Long story short…we signed a year lease on a beach cottage in Santa Cruz. Over the next year, Andy will live there two thirds time. I’ll be there at least a third of the year. This means we will be spending some time apart. This means that sometimes I will be living in Boulder without Andy. As much as I consider myself a free spirit, I have been surprisingly challenged by this new arrangement. My beliefs around home, marriage and parenting are crumbling and there is no manual for this! Where is my manual!!! (shaking fist!) Once again, I am pioneering a different vision of what is “normal” (I don’t think there is a normal per se) and I can’t find the “how to” manual.

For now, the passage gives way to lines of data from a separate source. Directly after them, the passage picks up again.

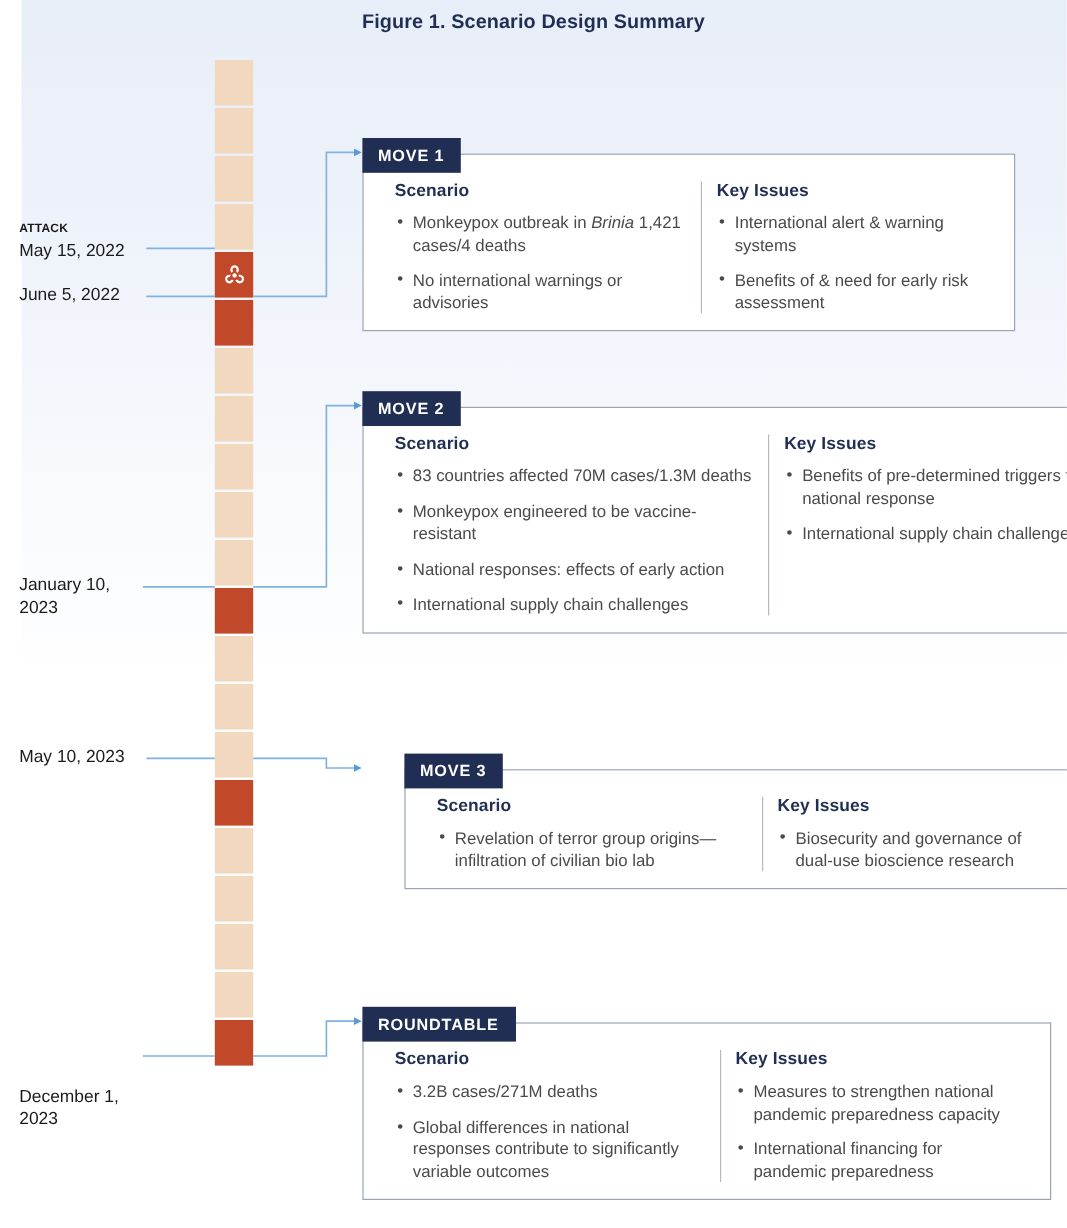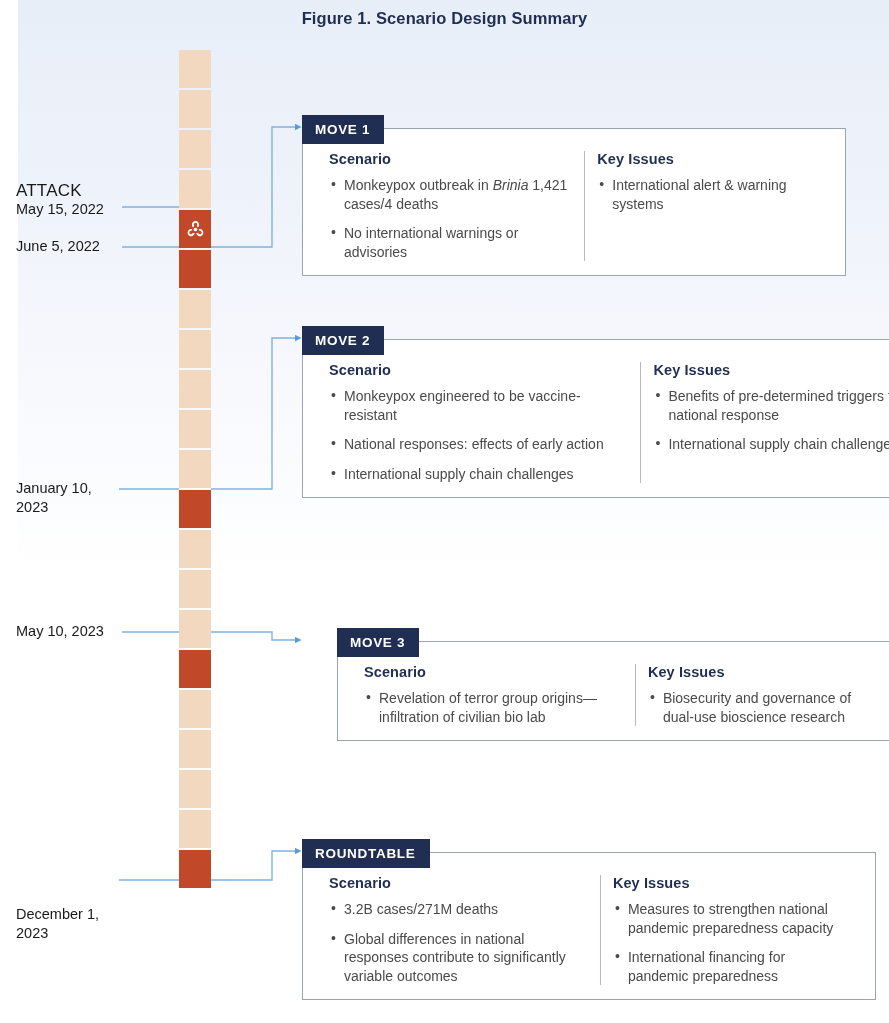"ATTACK" .date-label .attack-word { font-size: 17px -> 10px; font-weight: normal -> bold }
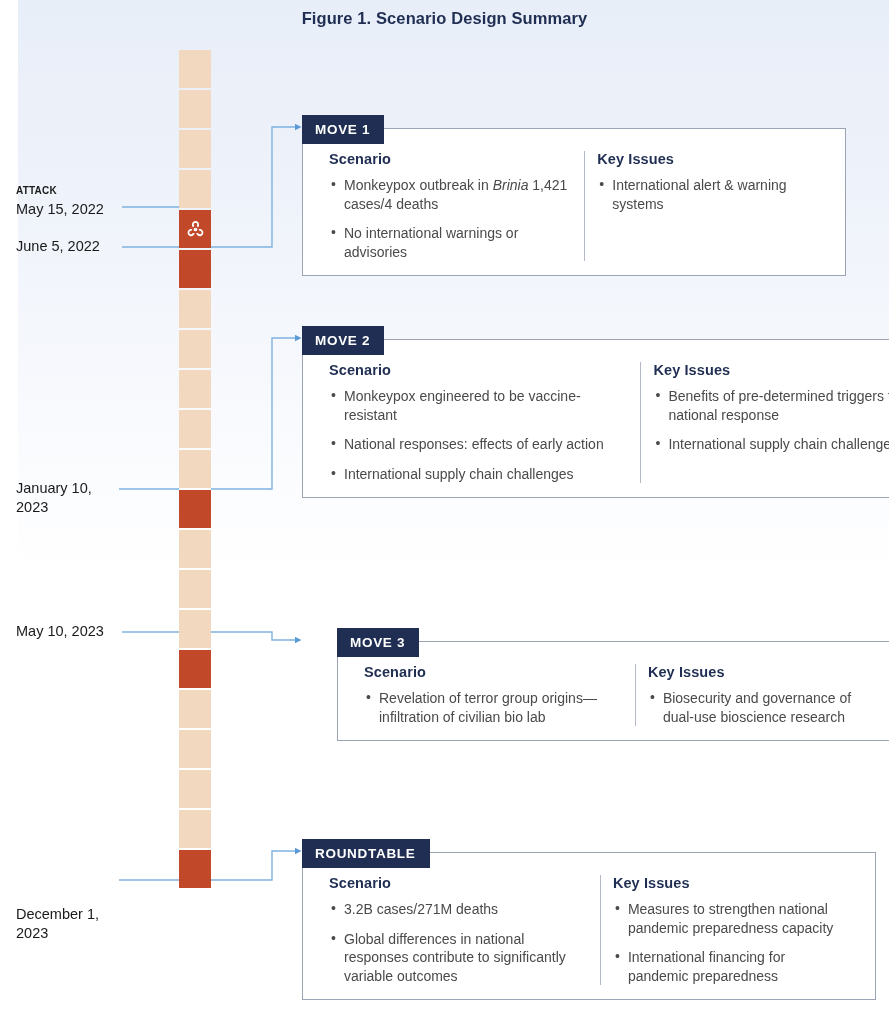"Benefits of & need for" li { html: none -> <li>Benefits of &amp; need for early risk assessment</li> }
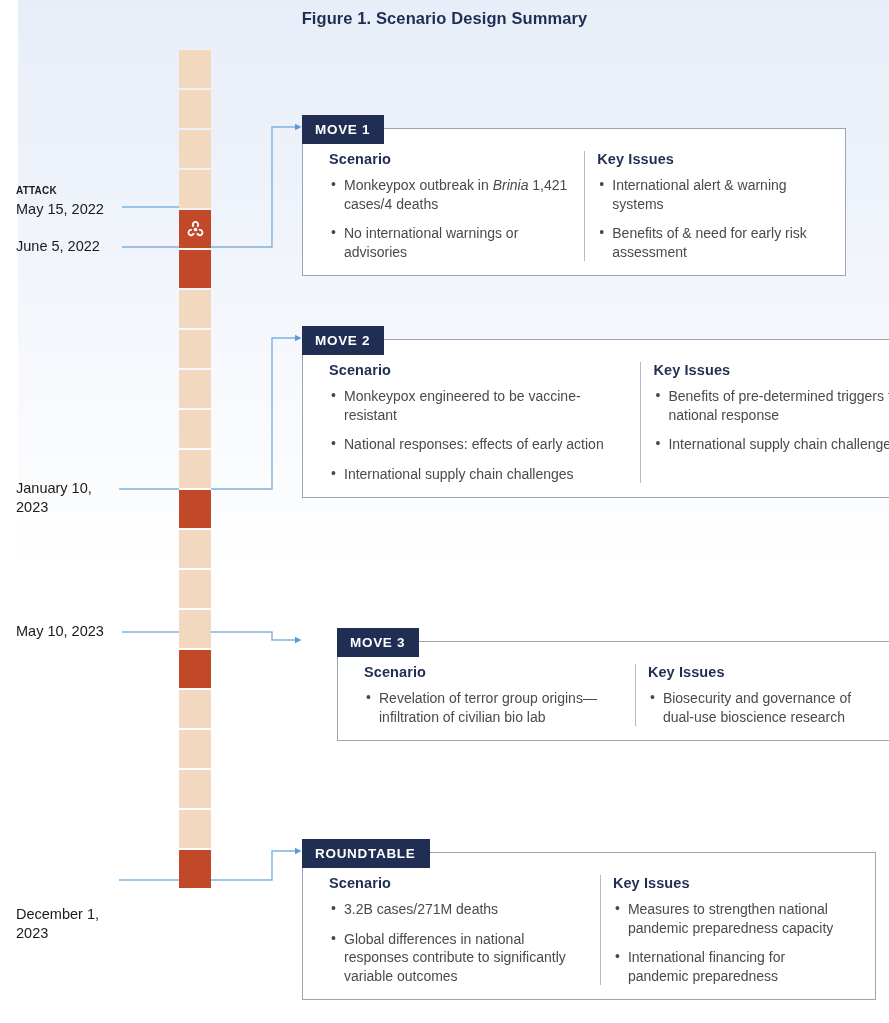"83 countries affected 70M cases/1.3M" li { html: none -> <li>83 countries affected 70M cases/1.3M deaths</li> }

When I am in Santa Cruz, I feel suspended in amber – like I have stepped out of my “real” life into a fantasy life I have dreamed up for myself. I have a beautiufl yoga practice in Santa Cruz with an amazing community that has welcomed me. I ride my bike everywhere. I have a beach house where every thing in it has been carefully chosen by Andy and me. I sit at the harbor and watch dolphins (yes, dolphins) play in the surf. I surf! I paddleboard. I am going to learn the ukelele and paddle the outrigger canoe with other women on Thursday mornings.
When I’m in Santa Cruz, on a long weekend with Andy, I miss my kids. half of my heart longs to be with them. When Andy and I are apart, I am loving that he is filling up at the beach, giving himself the gift of being near the ocean and I am missing him and looking forward to the time we will be back together. When I am in India, skyping from outer space, nothing could be more poignant that calling my children and getting the answering machine. It’s rare that we are ALL together and when it happens, I cherish it. Heart overflowing.
“There is nothing from outside. Try to understand that. All is in you. You are the storehouse of your totality.”